> THE DATA:
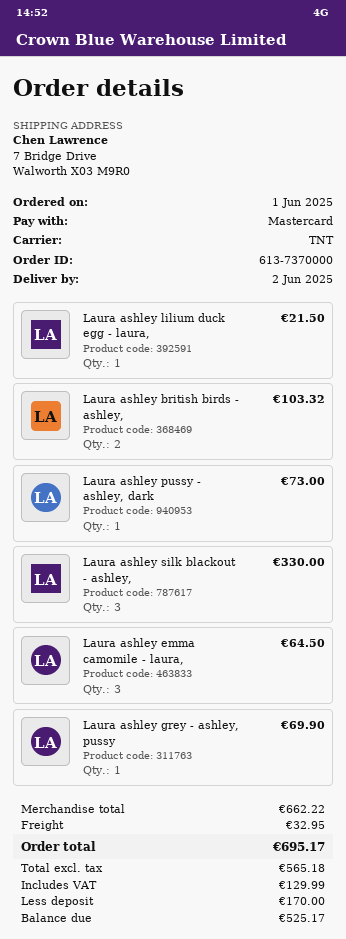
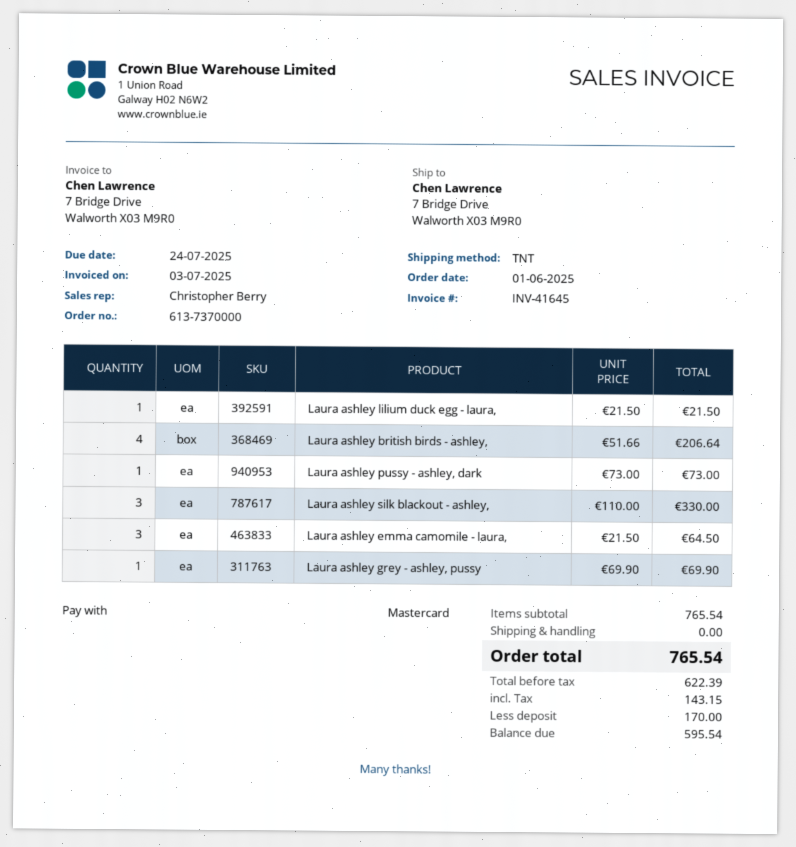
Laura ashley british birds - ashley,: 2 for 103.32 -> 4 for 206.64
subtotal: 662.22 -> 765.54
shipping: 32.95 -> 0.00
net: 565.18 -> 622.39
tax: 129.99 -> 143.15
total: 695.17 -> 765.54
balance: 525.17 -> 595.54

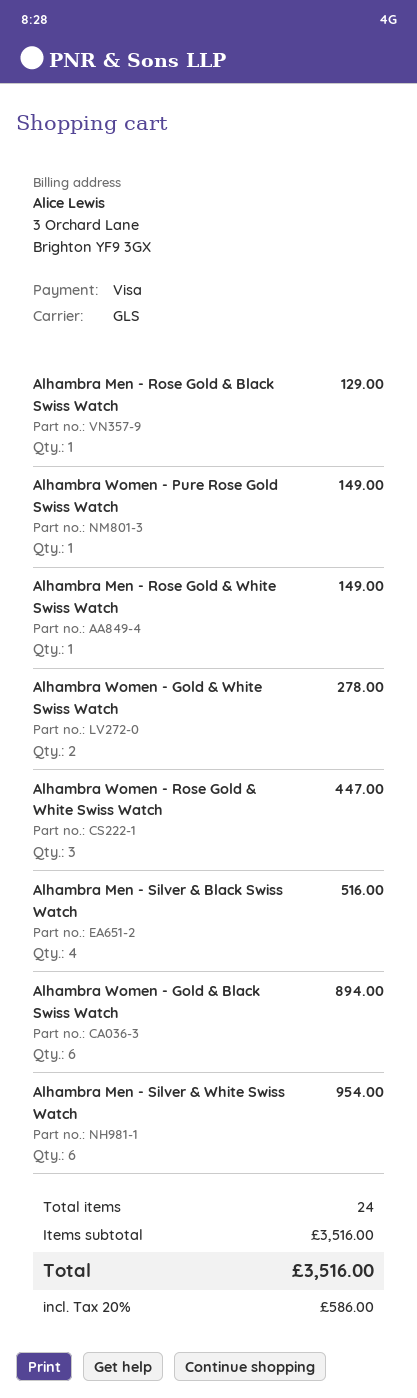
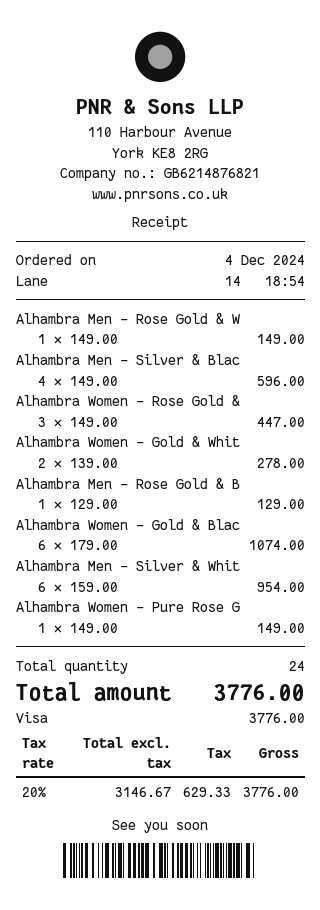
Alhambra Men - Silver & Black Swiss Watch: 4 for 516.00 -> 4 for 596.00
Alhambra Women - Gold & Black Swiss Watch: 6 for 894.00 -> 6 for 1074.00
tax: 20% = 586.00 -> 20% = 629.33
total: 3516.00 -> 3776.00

> TASK TO COMPLETE:
Answer with one number only: how many lines above contain the word "Alhambra".

> ANSWER:
2